When I read about news like this, the first thing that comes to my mind is how Wal-Mart has pushed so many formerly American-made products into the hands of the Chinese who are obviously having problems with quality control. Hey, anything to get the lowest price for Wal-Mart's customers................

Don't look for any Republicans to make too big of a fuss with the Chinese. That might make Wal-Mart mad. And we all know why Republicans don't want to make Wal-Mart mad.

Don't get me wrong. The fact that many a monied Chinese citizen paid for a night in the Lincoln bedroom during the Clinton administration isn't lost on me. In fact, I agree with Dave Sirota in his opinion that too many Democrats have been just as complicit as the Republicans in selling out our own workers and consumers to the Chinese.

So who's looking out for us?

Given our own problems in this country with recalls on items like peanut butter and spinach, the FDA seems to be short on manpower and resources necessary to effectively judge what Americans are consuming both here and abroad. That is, until people and animals start getting sick and dying.

Bush Comparison of Iraq to South Korea Called "Ignorant"

In this morning's AJC, there is an op ed by Dr. Han S. Park, who is director of the Center for the Study of Global Issues at the University of Georgia. Dr. Park is recognized as an expert on Korean and Asian geopolitical issues. And he's often consulted and featured in programming by the History Channel, Discovery, numerous educational and political forums, as well as articles in various print media in his area of expertise.

As President Bush flails around trying to convince anyone that will listen that we need to continue a prolonged military presence in Iraq, Dr. Park takes exception with his latest attempt at justifying his policies by comparing the situation to America's military presence in South Korea.

Dr. Park leaves no doubt as to how he feels about the latest Bush excuse:

This idea once again shows the desperation and recklessness of
the Bush administration, as well as its deplorable ignorance of political and historical reality. The differences between the two cases are so drastic that analogizing Iraq with Korea is absurd and untenable.


and:

Our involvement in Korea was directly tied to an unambiguous
security interest for the United States, and indeed for the rest of the free world, in containing the expansion of the Soviet bloc. With Saddam Hussein long out of power, and with the administration sensibly ruling out the notion of a religious war against Islam, we are still left with tough questions regarding what we are fighting for, and for whom. Iraqi freedom? Or our own oil interests? Are the oil fields the "front line" we are defending?


and further:

Even in South Korea, after three long years of massive
destruction, great loss of American and Korean lives and our protracted stationing of troops for more than 50 years, we still do not have peace, let alone a victory. Since the armistice agreement (in actuality only a temporary cease-fire) in 1953, U.S. troops on the order of 30,000-35,000 soldiers have remained and will continue to remain in South Korea for an indefinite period of time. Thus, applying the South Korean model simply implies that our troops will stay in Iraq for decades, rather than years.
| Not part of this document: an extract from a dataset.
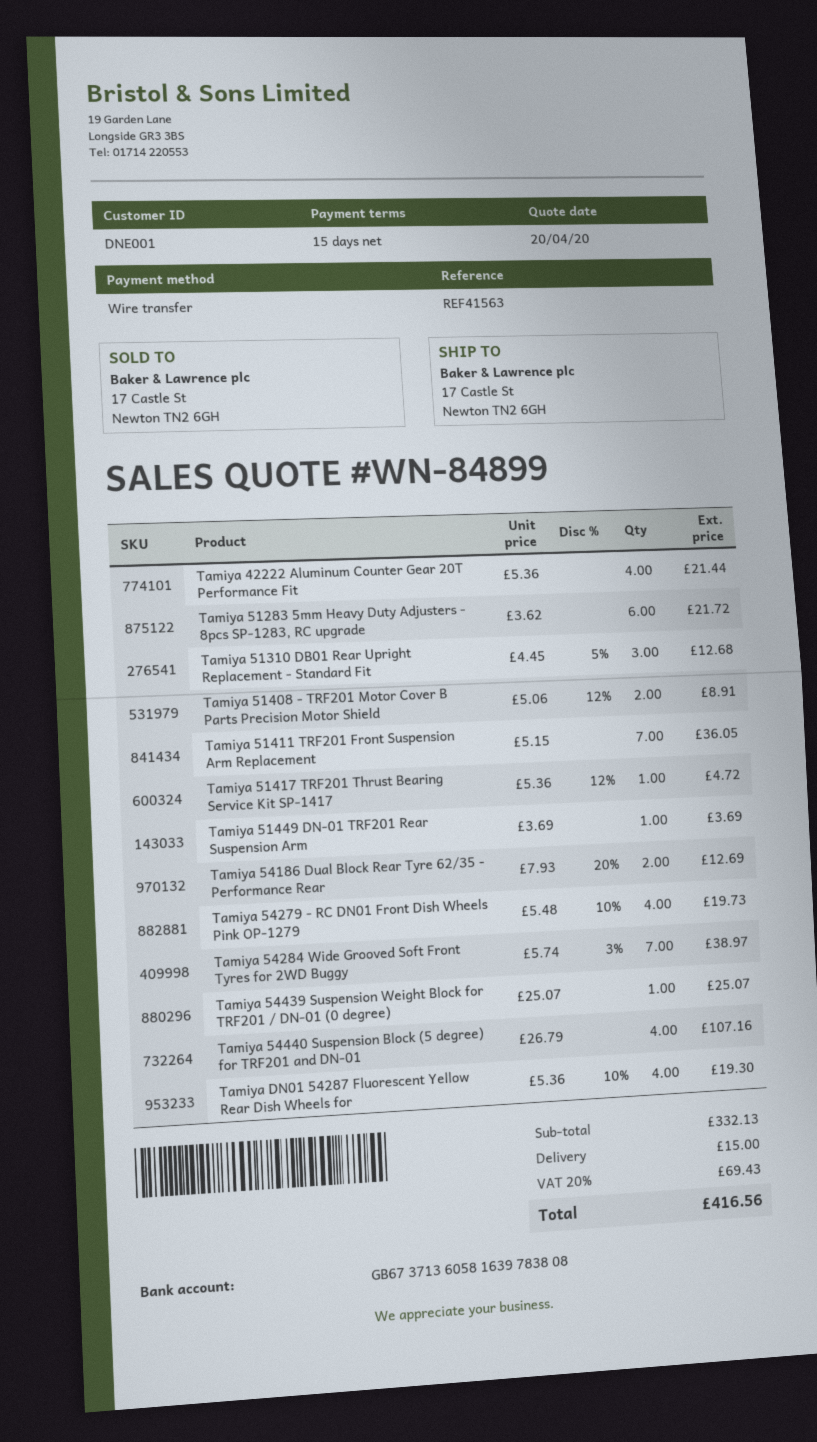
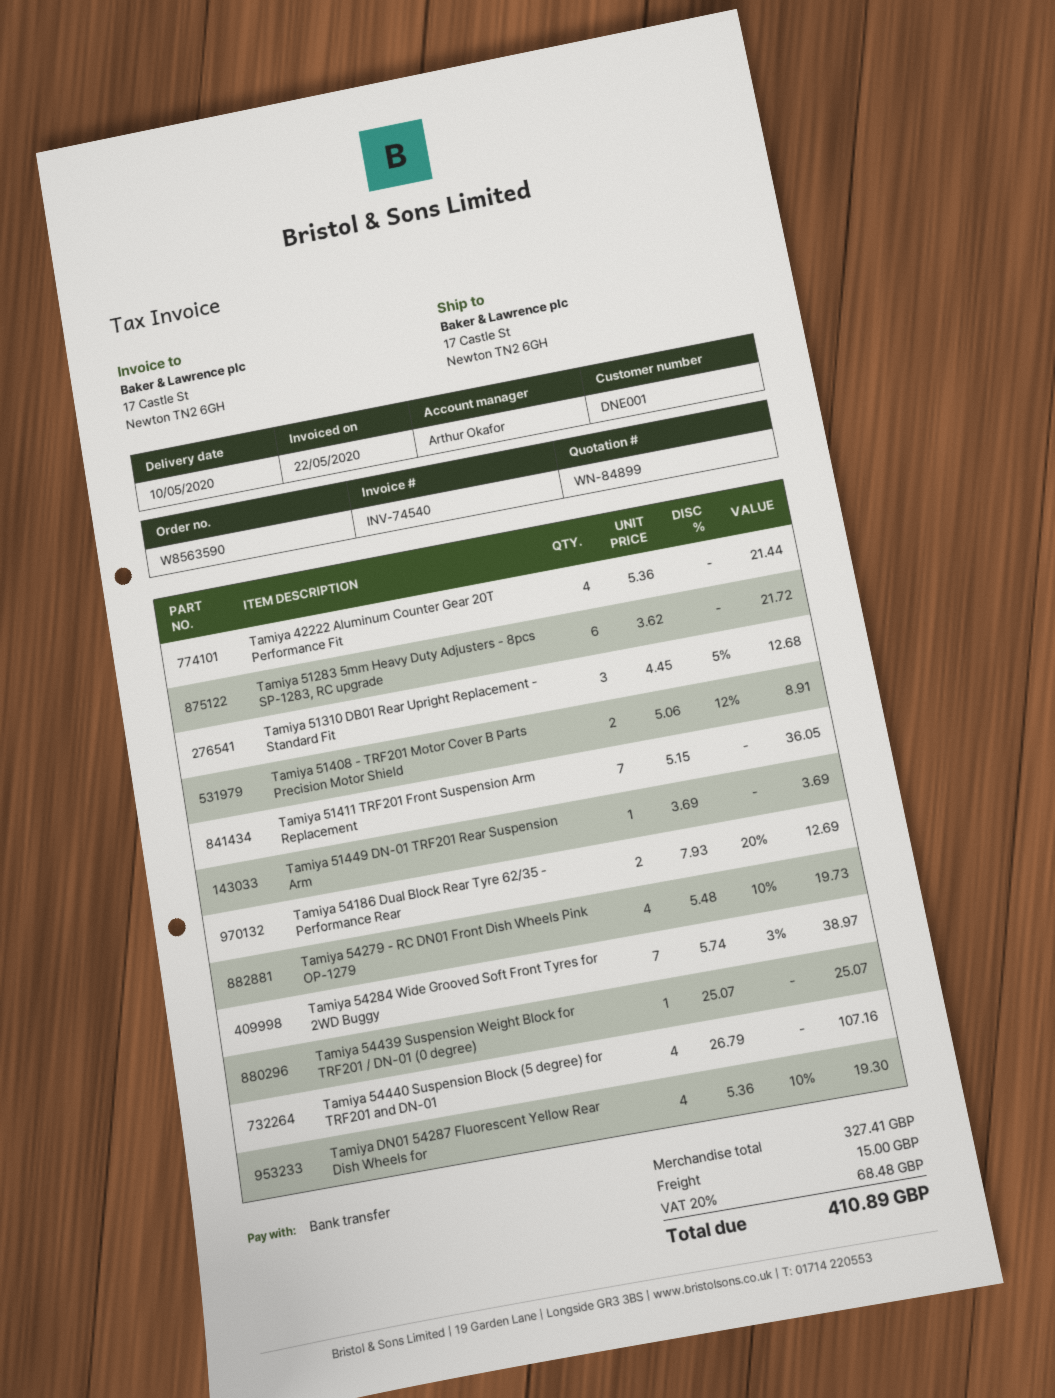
Tamiya 51417 TRF201 Thrust Bearing Service Kit SP-1417: 1 x 5.36 - 12% = 4.72 -> none
subtotal: 332.13 -> 327.41
tax: 20% = 69.43 -> 20% = 68.48
total: 416.56 -> 410.89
Dr. Park asks some great questions about why we're still in Iraq, a nation that we broke and now must help fix, as former Sec. of State Colin Powell once warned Bush before invading. But they are questions that are usually deflected by the Bush administration and the relatively few hardline Republicans still supporting them. The nation, our military personnel and their families, as well as the Iraqis themselves deserve an answer to those questions. Instead, we're usually force fed another heaping helping of apple pie (one would figure the "mission accomplished" debacle would've sufficed) and some drivel about "fighting them over there instead of fighting them here" (see open border, Ft. Dix, JFK, and terrorist camps in South America).

Bush's "ignorant" comparison of Iraq and South Korea smacks of a president desperate to excuse his policy decisions. They seem to do more for the interests of an industry that he, his family, and his friends like Prince Bandar (Bush) bin Sultan have well documented ties to than for the nation that he has the priviledge of leading.

Remember in 2008, America deserves better than this.